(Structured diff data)
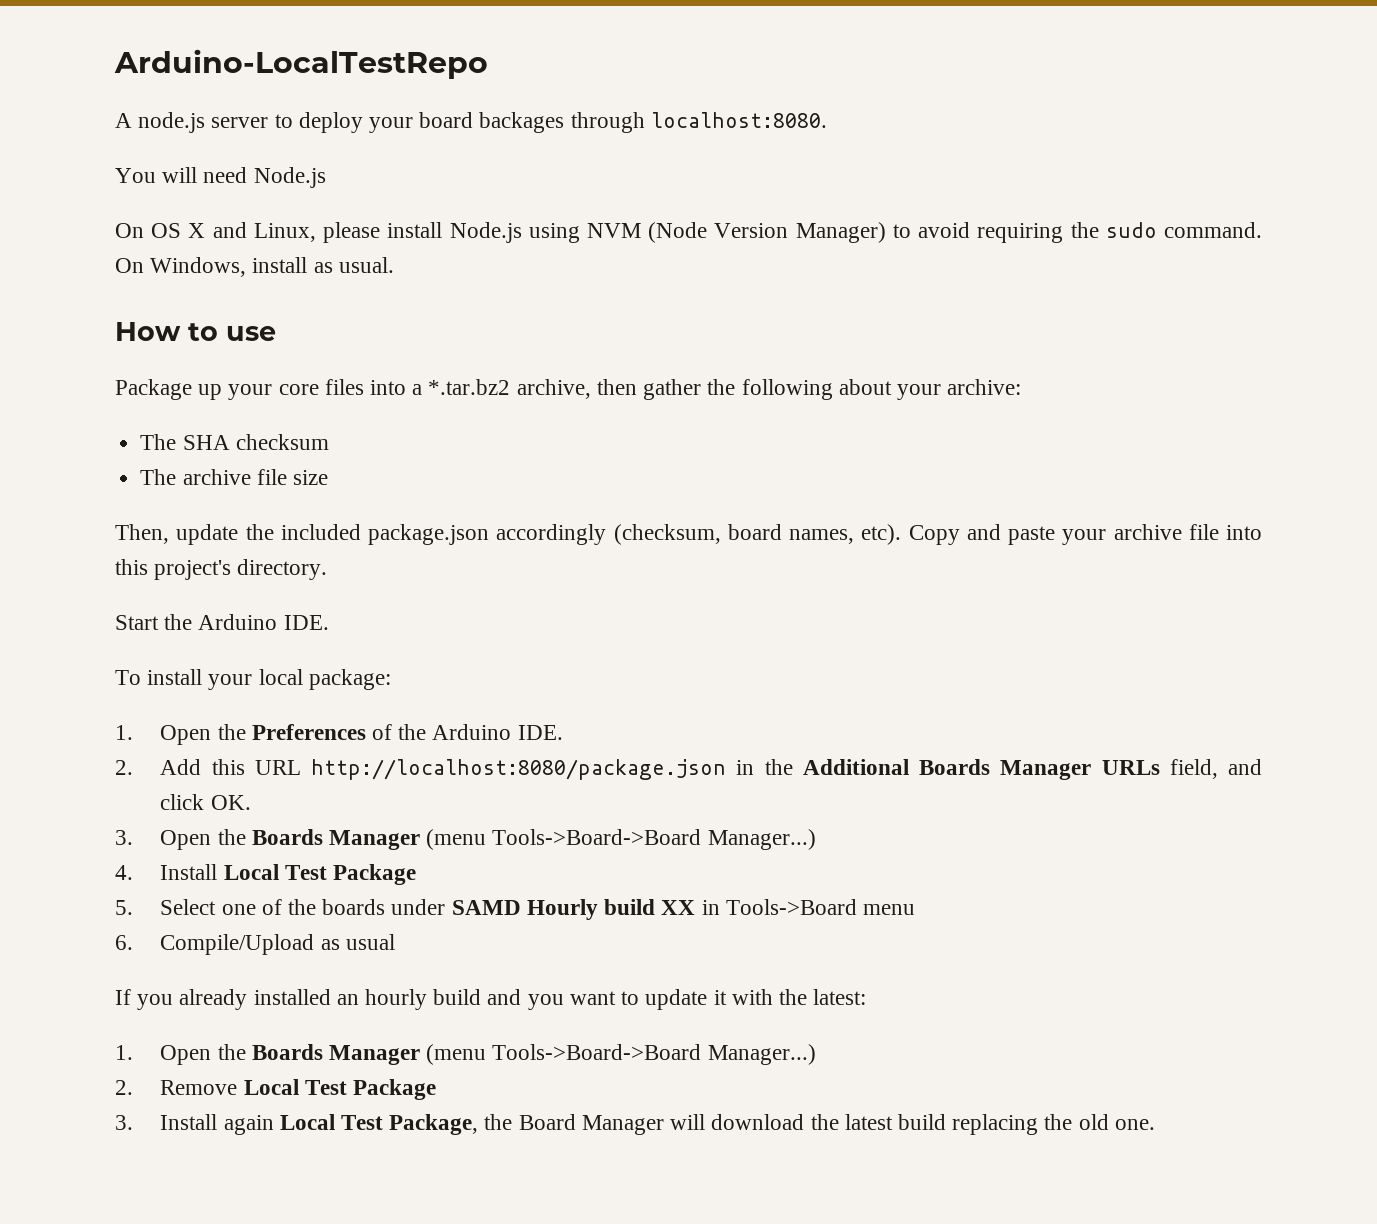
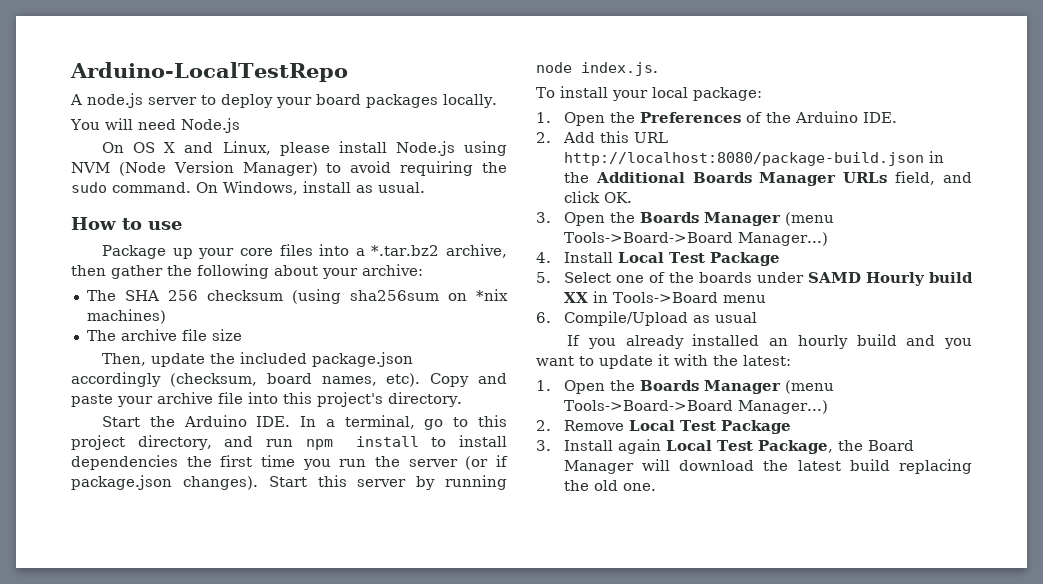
- A node.js server to deploy your board backages through localhost:8080.
+ A node.js server to deploy your board packages locally.
- The SHA checksum
+ The SHA 256 checksum (using sha256sum on *nix machines)
- Start the Arduino IDE.
+ Start the Arduino IDE. In a terminal, go to this project directory, and run npm install to install dependencies the first time you run the server (or if package.json changes). Start this server by running node index.js.
- 2. Add this URL http://localhost:8080/package.json in the Additional Boards Manager URLs field, and click OK.
+ 2. Add this URL http://localhost:8080/package-build.json in the Additional Boards Manager URLs field, and click OK.

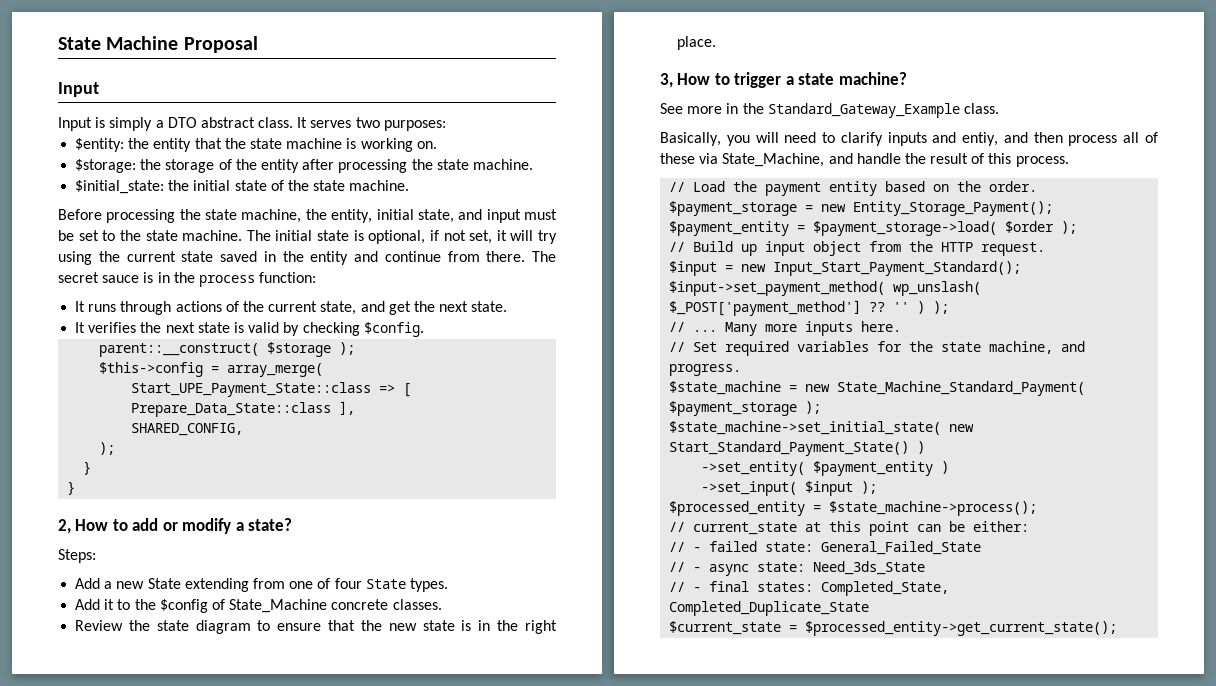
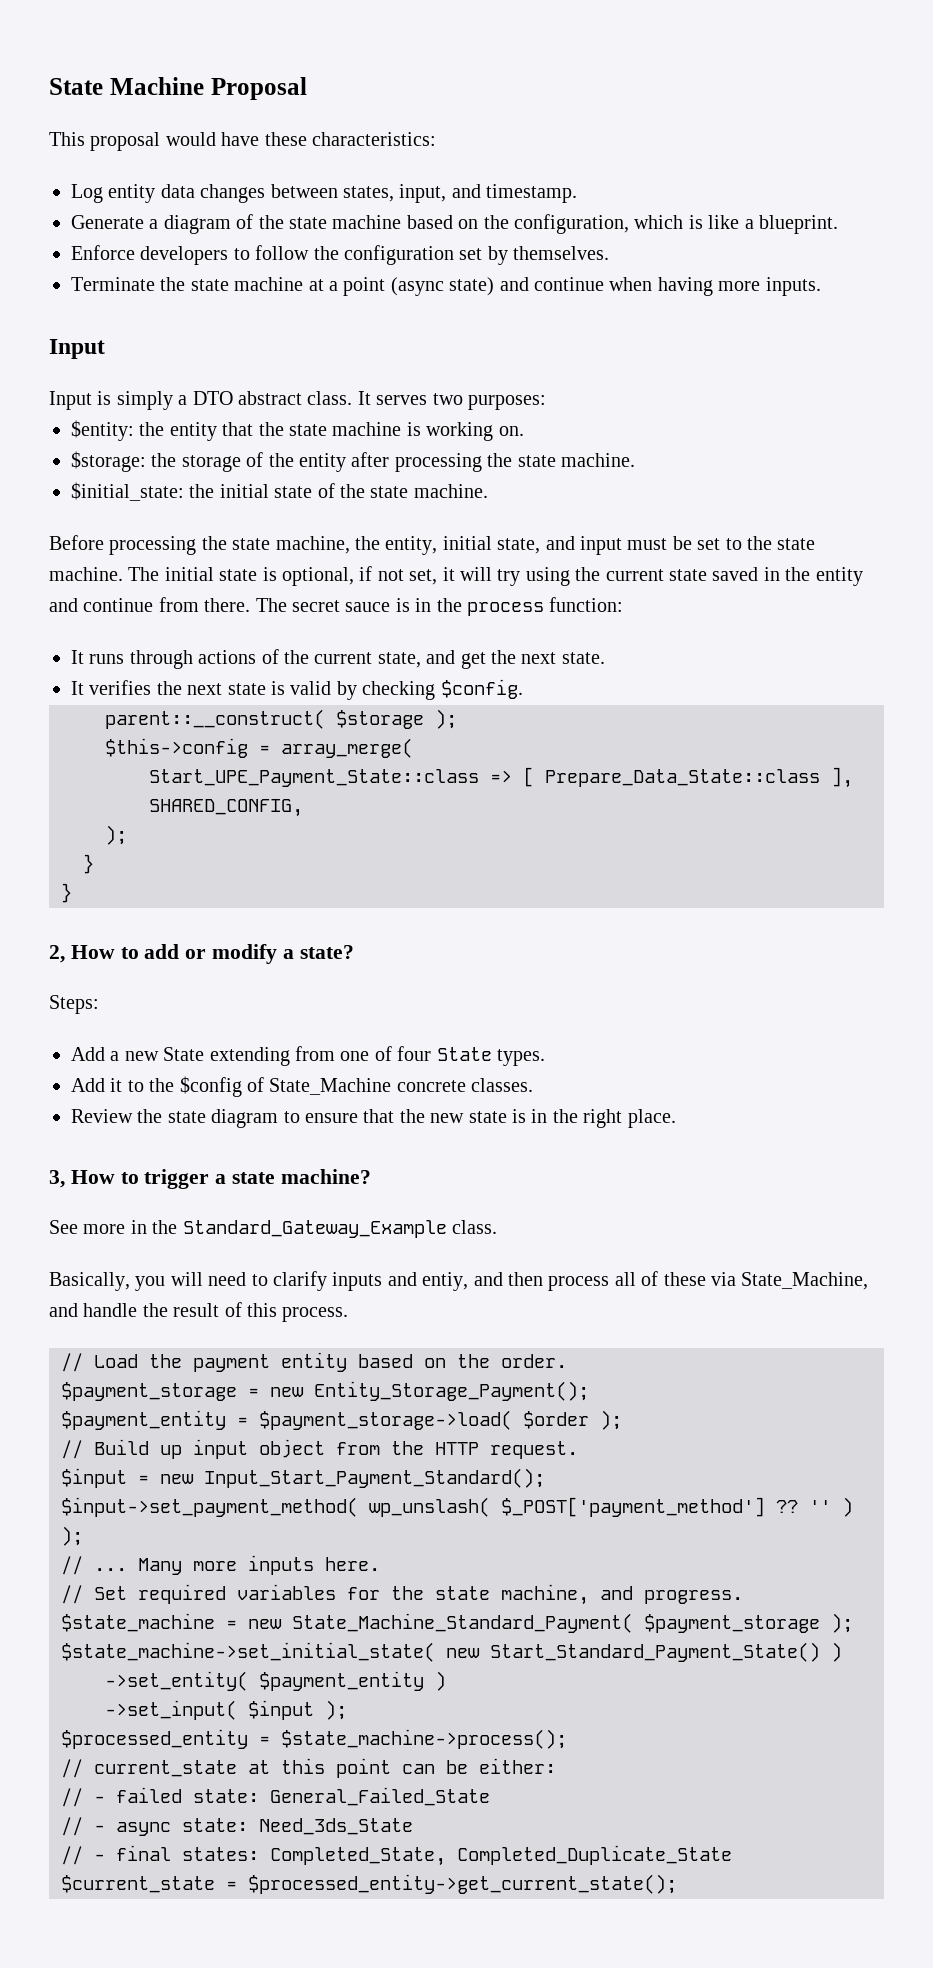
+ This proposal would have these characteristics:
+ Log entity data changes between states, input, and timestamp.
+ Generate a diagram of the state machine based on the configuration, which is like a blueprint.
+ Enforce developers to follow the configuration set by themselves.
+ Terminate the state machine at a point (async state) and continue when having more inputs.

_TASK GOAL_: Output the records above exactly as they are, leaving out the pictures.

_FINAL ANSWER_:
- A node.js server to deploy your board backages through localhost:8080.
+ A node.js server to deploy your board packages locally.
- The SHA checksum
+ The SHA 256 checksum (using sha256sum on *nix machines)
- Start the Arduino IDE.
+ Start the Arduino IDE. In a terminal, go to this project directory, and run npm install to install dependencies the first time you run the server (or if package.json changes). Start this server by running node index.js.
- 2. Add this URL http://localhost:8080/package.json in the Additional Boards Manager URLs field, and click OK.
+ 2. Add this URL http://localhost:8080/package-build.json in the Additional Boards Manager URLs field, and click OK.

+ This proposal would have these characteristics:
+ Log entity data changes between states, input, and timestamp.
+ Generate a diagram of the state machine based on the configuration, which is like a blueprint.
+ Enforce developers to follow the configuration set by themselves.
+ Terminate the state machine at a point (async state) and continue when having more inputs.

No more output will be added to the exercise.